A second unresolved issue is the likelihood of success of placing more emphasis in the complaint on anticompetitive behavior relating to insurance plan "monopolization" than patent thicket generation. For instance, in the In re Remicade Antitrust Litigation, No. 18-cv-2357-JCJ (E.D. Pa. 2017), indirect purchasers of Janssen Biotech's Remicade® sued Janssen under the Sherman Act alleging anticompetitive bundling and coercive rebate policies designed to block insurers from reimbursing, and hospitals and clinics from purchasing, biosimilar versions of the drug.
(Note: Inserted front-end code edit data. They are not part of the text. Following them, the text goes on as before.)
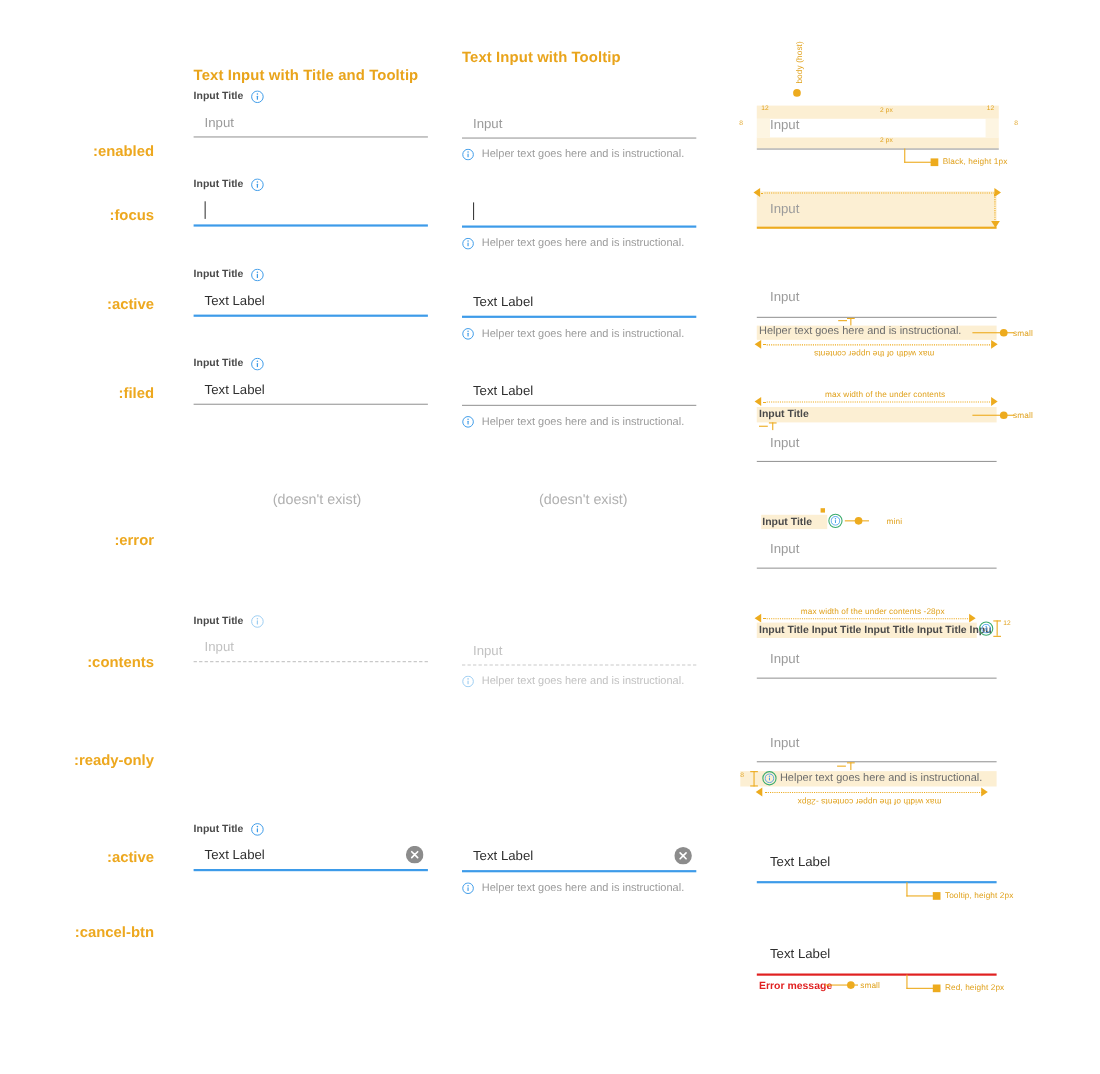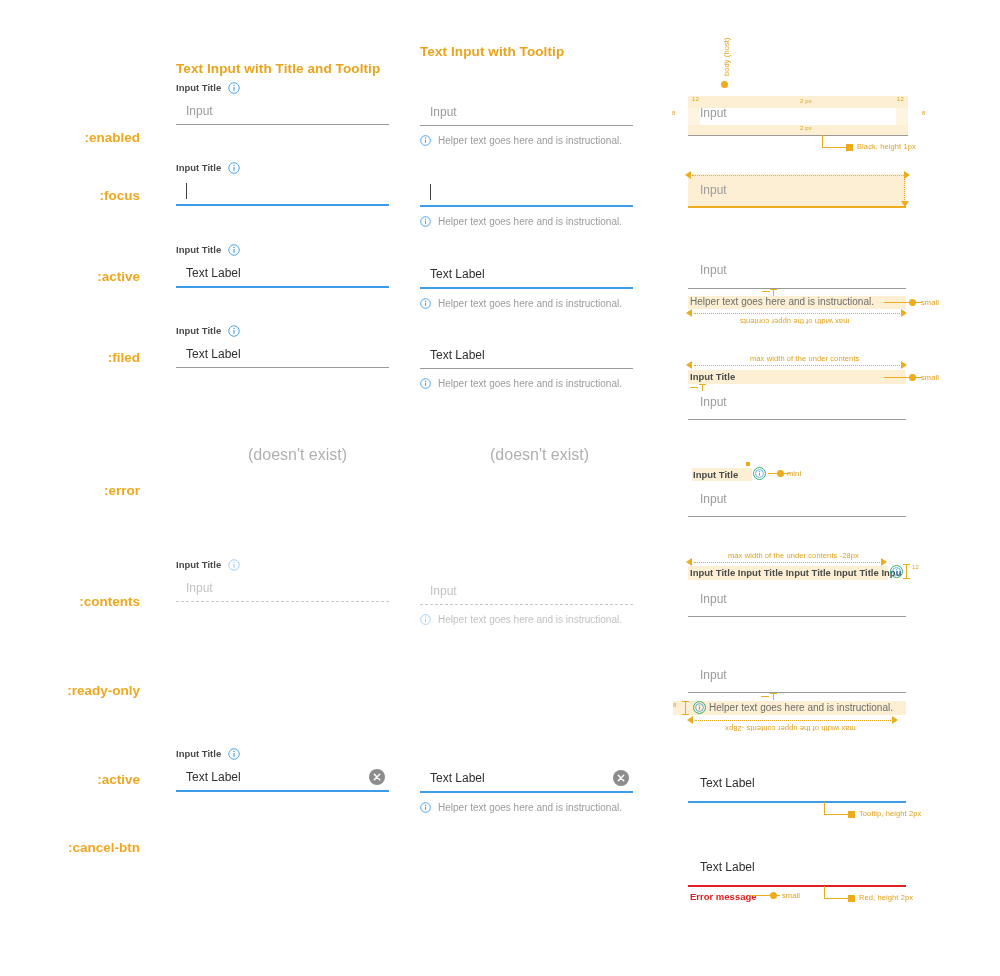--- a/index.html
+++ b/index.html
@@ -101,7 +101,7 @@
   .helper .info-ico { width:11px; height:11px; flex:0 0 11px; }
 
   .nonexist {
-    font-size:16px;
+    font-size:13px;
     color:#b0b0b0;
     white-space:nowrap;
   }

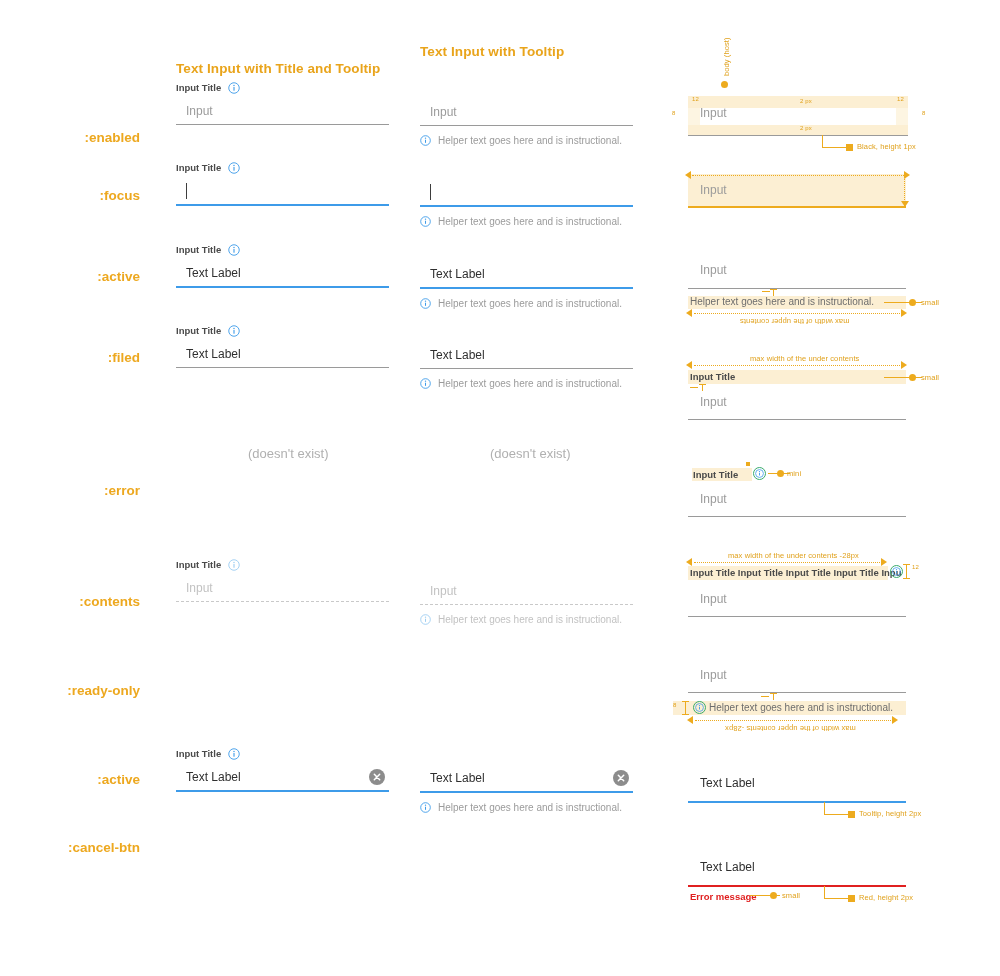--- a/index.html
+++ b/index.html
@@ -501,7 +501,7 @@
     </svg>
     <div class="leader" style="left:96px; top:13px; width:22px; height:1px;"></div>
     <div class="dot" style="left:105px; top:10px;"></div>
-    <div class="anno-text" style="left:115px; top:9px;">mini</div>
+    <div class="anno-text" style="left:134px; top:9px;">mini</div>
     <div class="tick" style="left:74px; top:2px; width:4px; height:4px;"></div>
 
     <div class="anno-input" style="left:28px; top:32px;">Input</div>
Their complaint survived a motion to dismiss, before the litigation was paused due to COVID-19. Similarly, Humira's dominant position in the market for biologic treatments of RA may be due in large part to AbbVie's longstanding practices of offering substantial rebates to direct purchasers and lobbying for Humira's classification as a "preferred" treatment in insurer formularies.

Finally, future antitrust litigants may consider limiting the scope of allegations in the complaint to individual instances of unlawful conduct, such as an assertion of claims that do not have a reasonable basis for infringement during patent dance exchanges, rather than an unlawful scheme in totality. The In re Humira plaintiffs' attempt to sweep "a disparate set of aggressive" patent enforcement activities seemed to draw disdain from the court, distracting from and even casting a negative light on the complaint's more plausible allegations, and likely hurting the merits of plaintiffs' case overall.